Pierre-Henry Broncan
- Born: Pierre-Henry Broncan 22 May 1974 (age 52) Auch
- Height: 1.82 m (6 ft 0 in)
- Notable relative: Henry Broncan [fr] (father)

Rugby union career
- Position: Scrum-half

Amateur team(s)
- Years: Team / Apps / (Points)
- 1992–1998: Lombez Samatan Club

Senior career
- Years: Team / Apps / (Points)
- 1998–2000: Auch
- 2000–2003: Montauban
- 2003–2004: Béziers
- 2004–2006: Mont-de-Marsan

International career
- Years: Team / Apps / (Points)
- Germany

Coaching career
- Years: Team
- 2006–2007: Blagnac
- 2007–2009: Auch
- 2009–2011: Aurillac
- 2011–2012: Colomiers
- 2012–2014: Tarbes
- 2015–2018: Toulouse (Asst. Coach)
- 2020–2023: Castres Olympique
- 2023: Australia (Asst. Coach)
- 2023–2026: Brive
- 2026-: Georgia

= Pierre-Henry Broncan =

Pierre-Henry Broncan (born 22 May 1974) is a former French rugby union player, who now coaches at international level for the Georgian National Rugby Team.

==Player career==
Pierre-Henry Broncan is a former French rugby union scrum-half whose playing career laid the foundation for his later success as one of Europe's most respected coaches.

Born in Auch, Broncan developed through the youth system at Lombez Samatan Club between 1982 and 1992, before progressing into senior rugby in 1993, where he became known for his intelligence, tactical awareness, and leadership from the base of the scrum.

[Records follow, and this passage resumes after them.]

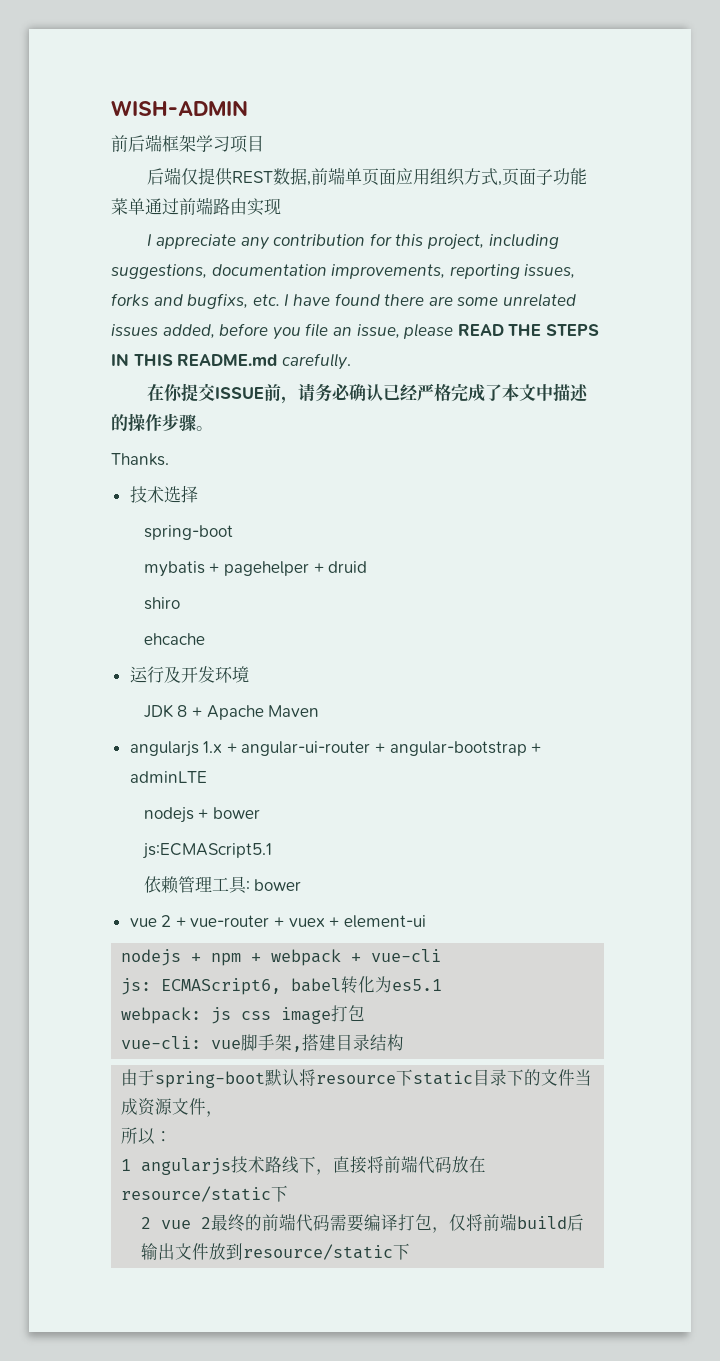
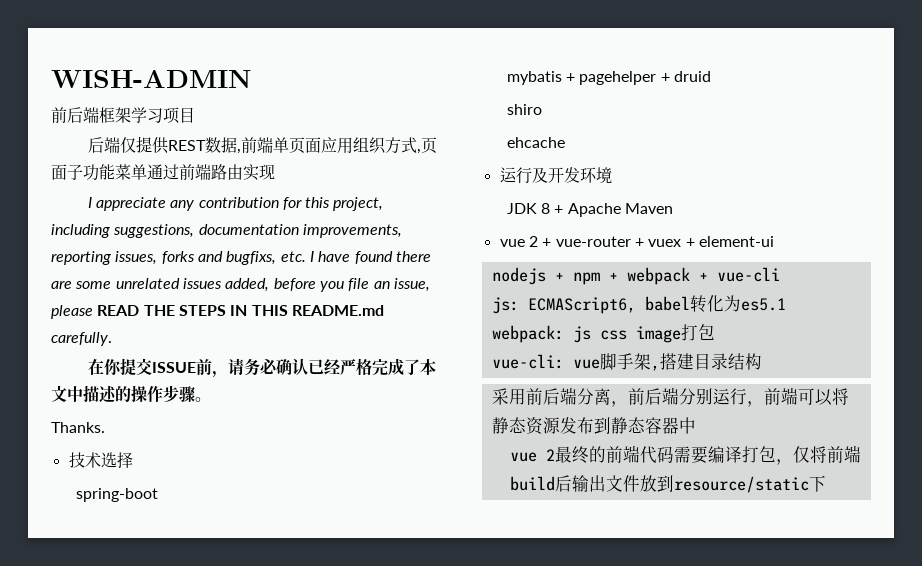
[129,741,542,757] [129,771,207,783] [143,807,261,823] [141,843,272,859] [143,876,302,894] // angularjs 1.x + angular-ui-router + angular-bootstrap + adminLTE // nodejs + bower // js:ECMAScript5.1 // 依赖管理工具: bower -> (673, 208) none
[121,1069,593,1088] [121,1098,224,1117] [121,1127,173,1145] [121,1155,487,1175] [121,1185,289,1202] [141,1217,152,1229] 由于spring-boot默认将resource下static目录下的文件当成资源文件， // 所以： // 1 angularjs技术路线下，直接将前端代码放在resource/static下 // 2 -> [491,387,849,407] [491,417,696,435] 采用前后端分离，前后端分别运行，前端可以将静态资源发布到静态容器中 //

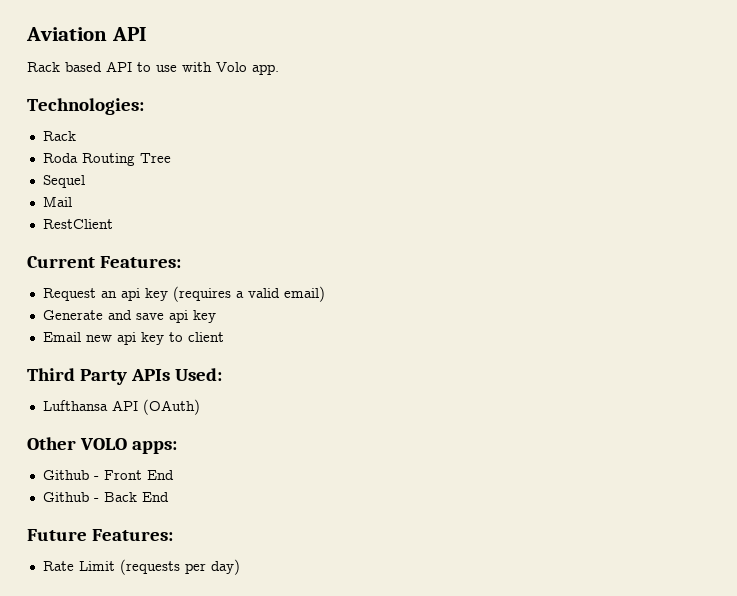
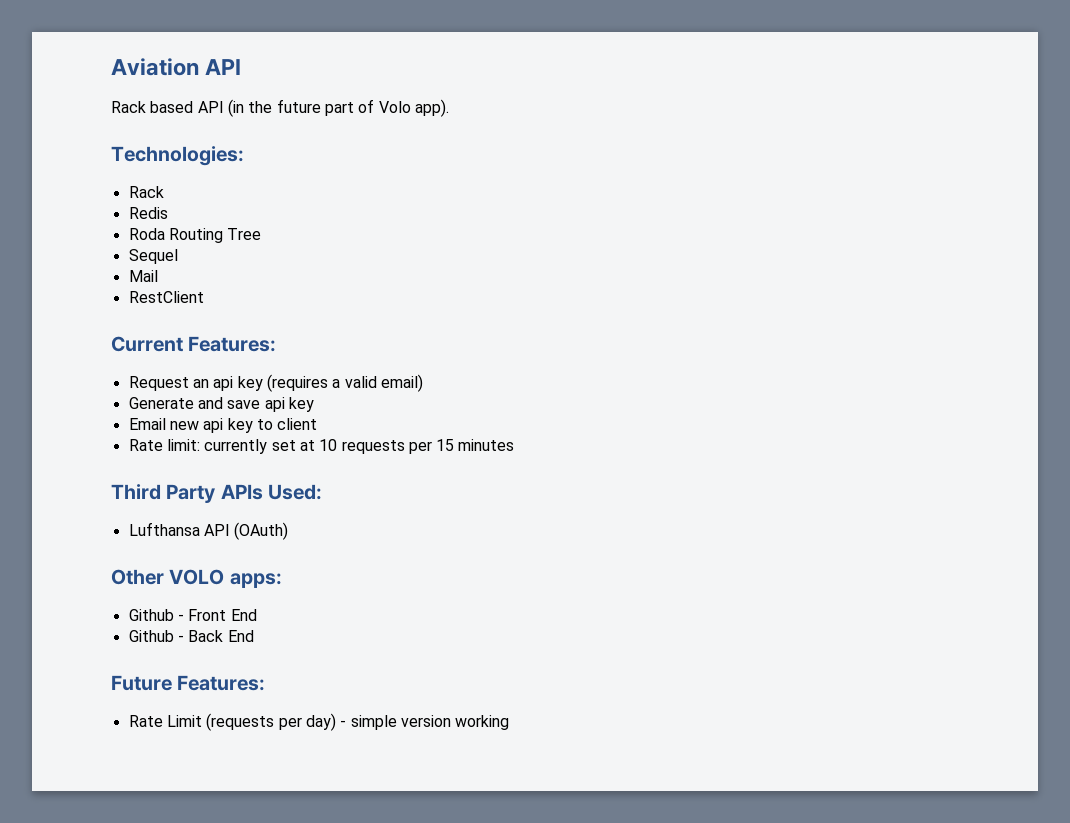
[137,62,279,75] to use with Volo app. -> [227,99,449,117] (in the future part of Volo app).
(76, 136) none -> [128,207,168,219] // Redis
(224, 337) none -> [128,439,515,454] // Rate limit: currently set at 10 requests per 15 minutes
(240, 567) none -> [340,715,510,730] - simple version working

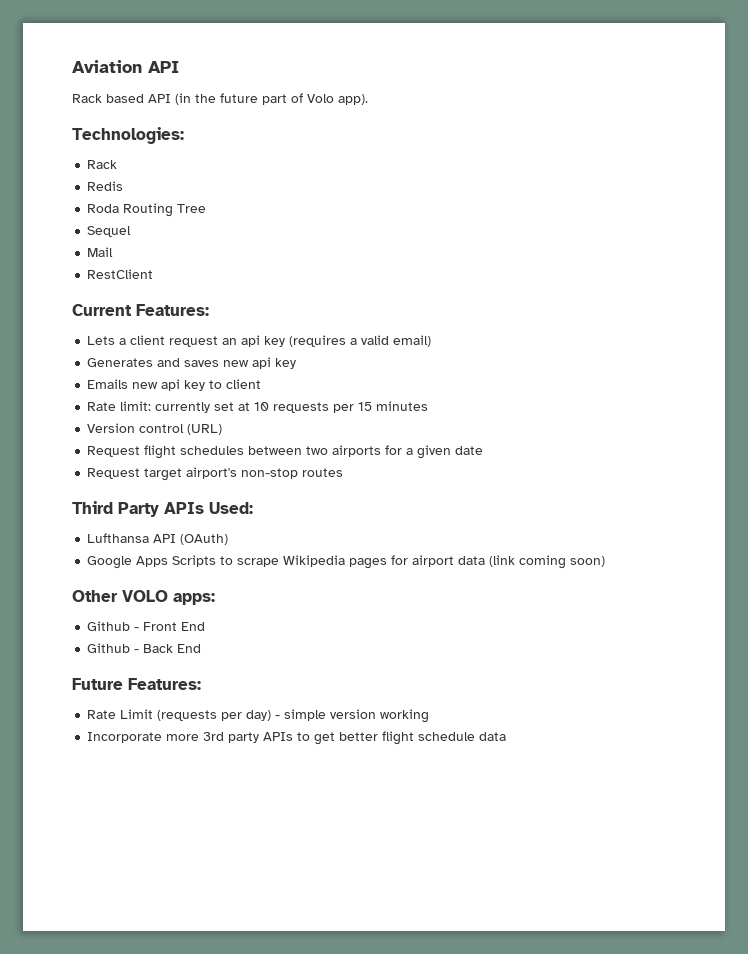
[128,376,189,391] Request -> [87,335,219,347] Lets a client request
[128,397,261,409] Generate and save -> [87,358,250,367] Generates and saves new
[128,418,166,430] Email -> [87,379,129,389] Emails
(515, 445) none -> [87,423,223,435] [87,445,484,459] [87,467,344,481] // Version control (URL) // Request flight schedules between two airports for a given date // Request target airport's non-stop routes
(289, 531) none -> [87,555,606,569] // Google Apps Scripts to scrape Wikipedia pages for airport data (link coming soon)
(510, 722) none -> [87,731,507,745] // Incorporate more 3rd party APIs to get better flight schedule data

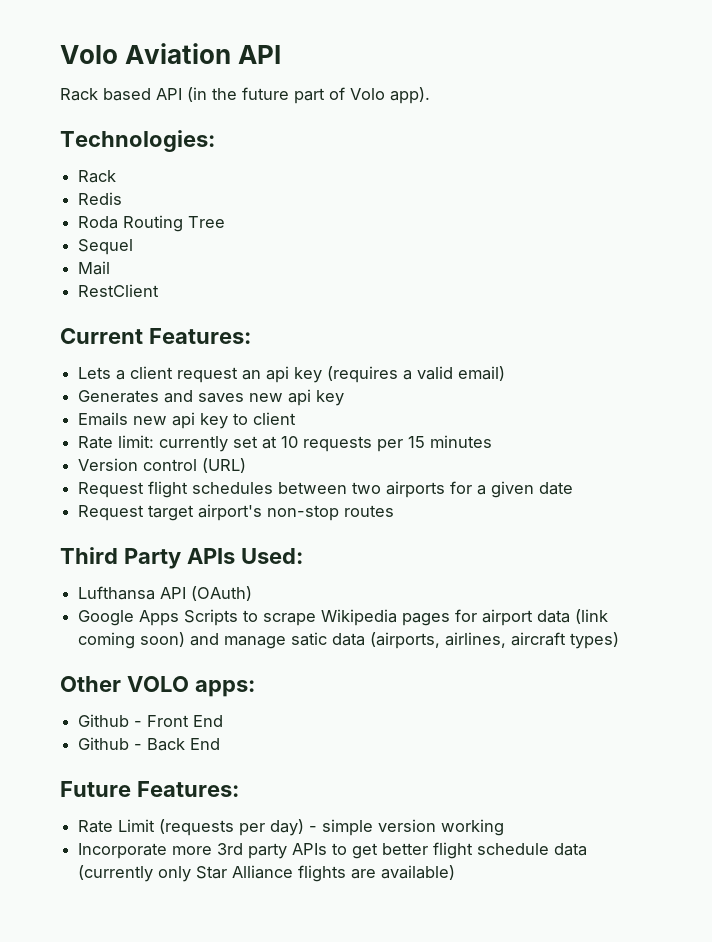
(72, 66) none -> [60,45,118,64] Volo
(606, 561) none -> [190,632,620,649] and manage satic data (airports, airlines, aircraft types)
(507, 736) none -> [78,865,456,882] (currently only Star Alliance flights are available)

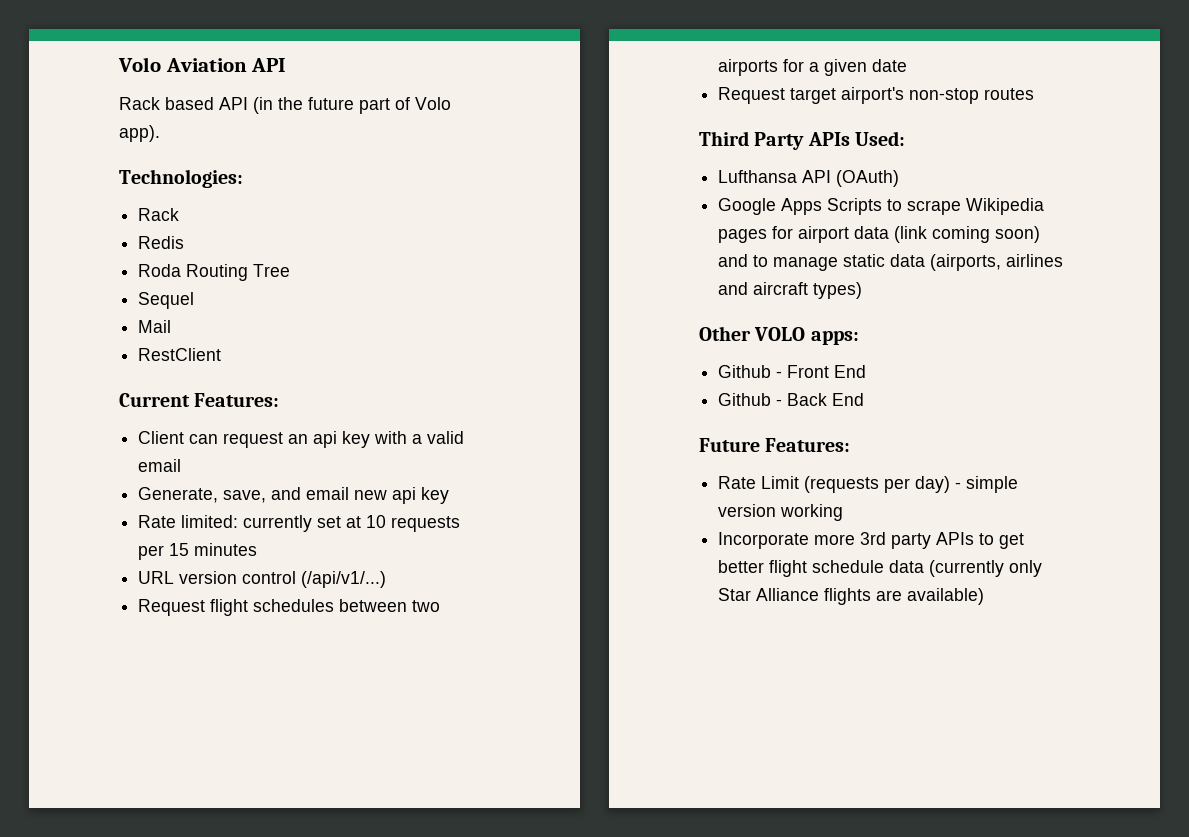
[78,366,174,380] Lets a client -> [138,431,219,444] Client can
[327,366,399,383] (requires -> [374,431,408,444] with
[458,366,506,381] [78,389,345,406] [78,412,297,429] [78,435,155,449] email) // Generates and saves new api key // Emails new api key to client // Rate limit: -> [138,459,182,472] [138,487,450,504] [138,515,239,528] email // Generate, save, and email new api key // Rate limited:
[78,458,247,473] Version control (URL) -> [138,571,387,588] URL version control (/api/v1/...)
[224,632,507,649] manage satic data (airports, airlines, -> [753,254,1064,271] [718,282,749,295] to manage static data (airports, airlines and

From Lombez Samatan, Broncan later played for several prominent French clubs. Firstly at Auch, before later representing Montauban, Béziers and Mont-de-Marsan.

During his time at Montauban, he helped the club win the Pro D2 championship in 2000/01 and secure promotion to France's top division for the 2001–02 Top 16 season.

Broncan also earned international honours, representing Germany who he qualified through his maternal heritage.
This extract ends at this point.